Htin Kyaw, a trusted friend of the Nobel laureate, takes power from the outgoing quasi-civilian government led by former general Thein Sein.

Overview
  • Myanmar has witnessed a staggering political change shepherded by President Thein Sein.
  • Investors and tourists have begun to pile in as many of the junta's worst repressions have eased promising a better future to a public who now have access to mobile phones, cheaper cars and other coveted consumer goods.

The handover at the junta-built capital Naypyidaw will mark the final act of a prolonged transition since Suu Kyi’s National League for Democracy party cleaned up at a November election.

The Southeast Asian nation of 51 million people is in the throes of a dramatic transformation as it emerges from the shadow of the junta and opens its economy to the world.

Suu Kyi is barred from becoming president by the junta-scripted constitution but has declared that she will steer the government anyway, taking on cabinet positions including becoming the foreign minister.

Expectations for an NLD-dominated government run high, but the country’s new rulers face a steep task.

Civil wars continue to rage in ethnic minority borderlands, poverty is widespread and the military continues to hold huge political and economic powers.

“The country is ready and hungry for change,” political analyst Khin Zaw Win told AFP.

He said the party would be under pressure to quickly build on the reforms of the outgoing quasi-civilian government and not try to “start from scratch”, adding they should be able to achieve a lot before the next elections in 2020.

Myanmar has witnessed a staggering political change shepherded by President Thein Sein.

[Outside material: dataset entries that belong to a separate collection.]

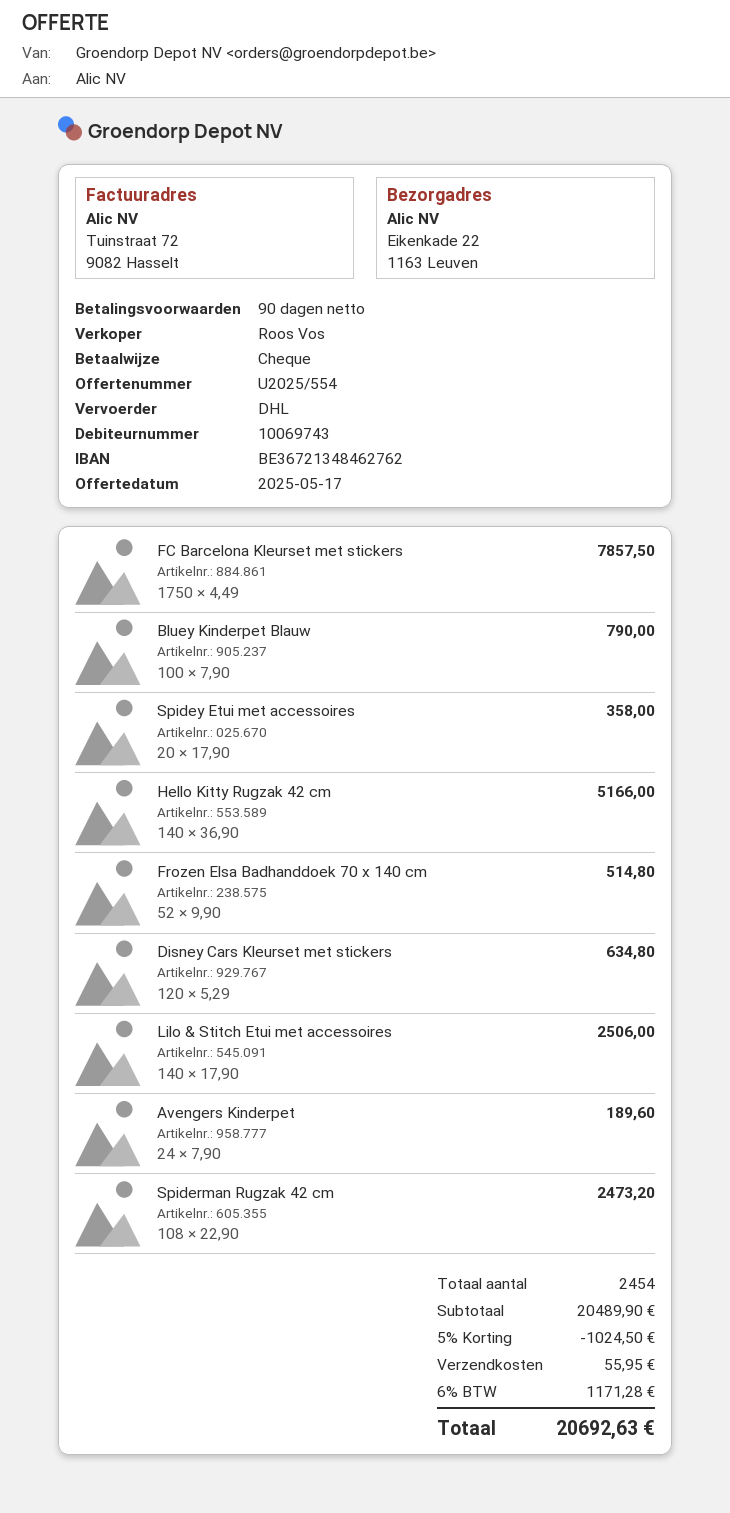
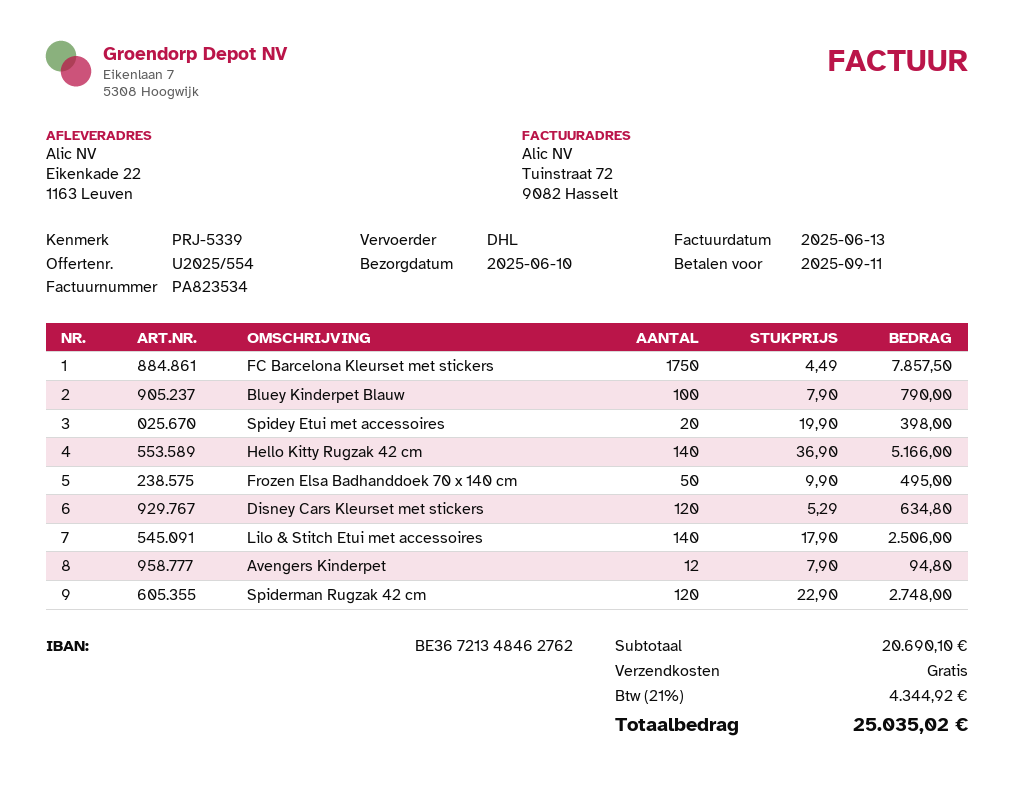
Spidey Etui met accessoires: 20 x 17.90 = 358.00 -> 20 x 19.90 = 398.00
Frozen Elsa Badhanddoek 70 x 140 cm: 52 x 9.90 = 514.80 -> 50 x 9.90 = 495.00
Avengers Kinderpet: 24 x 7.90 = 189.60 -> 12 x 7.90 = 94.80
Spiderman Rugzak 42 cm: 108 x 22.90 = 2473.20 -> 120 x 22.90 = 2748.00
subtotal: 20489.90 -> 20690.10
discount: 5% = 1024.50 -> none
shipping: 55.95 -> 0.00
tax: 6% = 1171.28 -> 21% = 4344.92
total: 20692.63 -> 25035.02

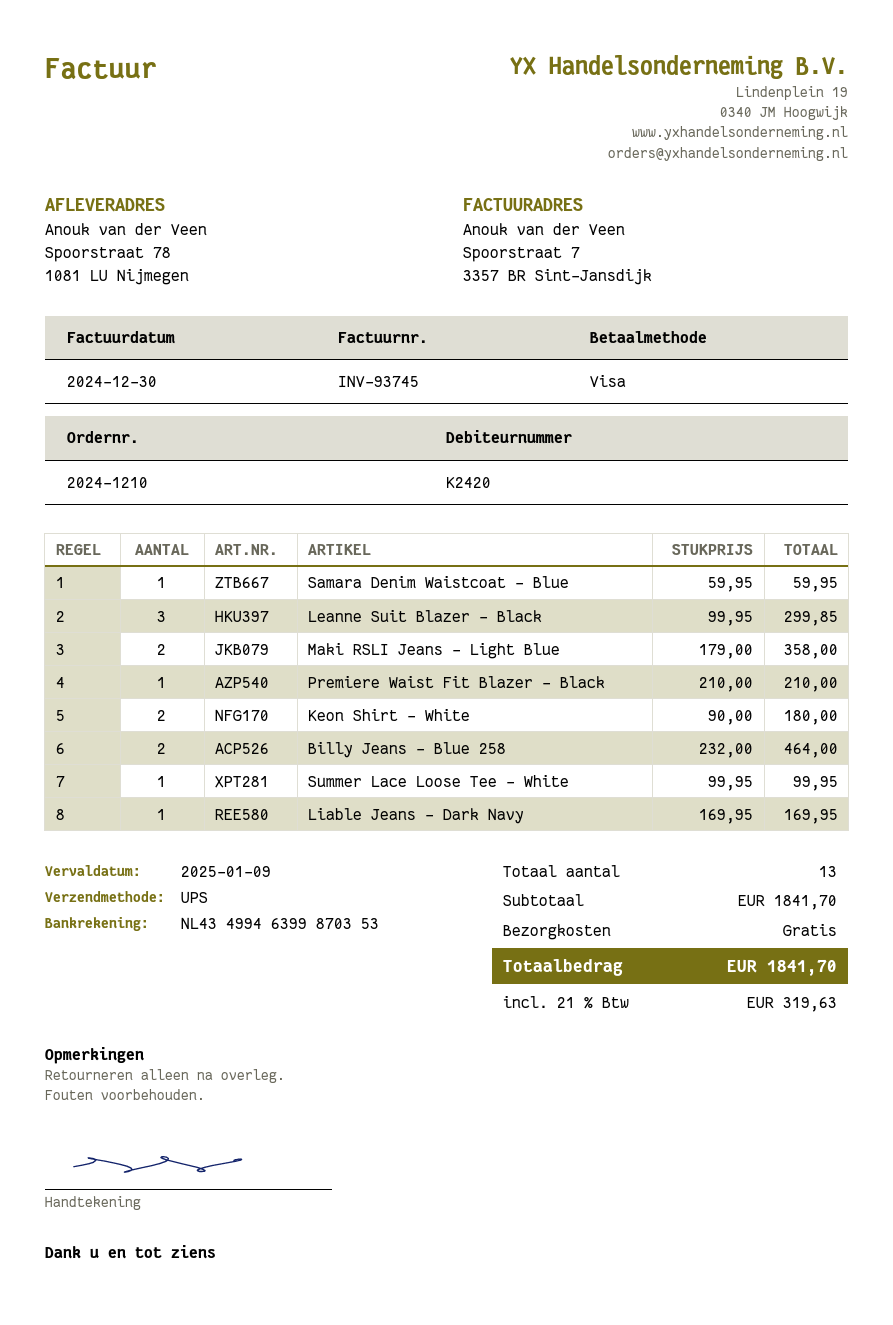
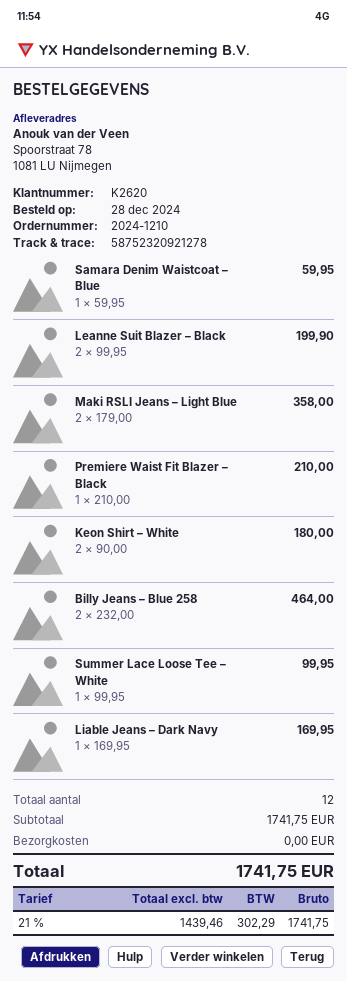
customer number: K2420 -> K2620
Leanne Suit Blazer – Black: 3 x 99.95 = 299.85 -> 2 x 99.95 = 199.90
total quantity: 13 -> 12
subtotal: 1841.70 -> 1741.75
tax: 21% = 319.63 -> 21% = 302.29
total: 1841.70 -> 1741.75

Investors and tourists have begun to pile in as many of the junta’s worst repressions have eased promising a better future to a public who now have access to mobile phones, cheaper cars and other coveted consumer goods.

A key challenge for Suu Kyi’s administration will be maintaining smooth relations with a military that locked her and many of her colleagues up for years under the junta.

The charter also ring fences a quarter of parliamentary seats to unelected soldiers and gives the army chief control over the home affairs, border and defence ministries and with it sweeping powers over the civil service.

The NLD has hit stumbling blocks even before taking office, with concerns raised over a cabinet line up in which Suu Kyi is the only woman and the members are all in their 60s or older, representing one the region’s youngest populations.

Suu Kyi is also rumoured to be taking on a seemingly gargantuan task of four ministerial posts — president’s office, energy, education and foreign affairs.

The minister widely expected to take the role of finance chief was also swept into a row last week when it was spotted that his officially released CV contained a fake PhD. He said he had been the victim of a scam.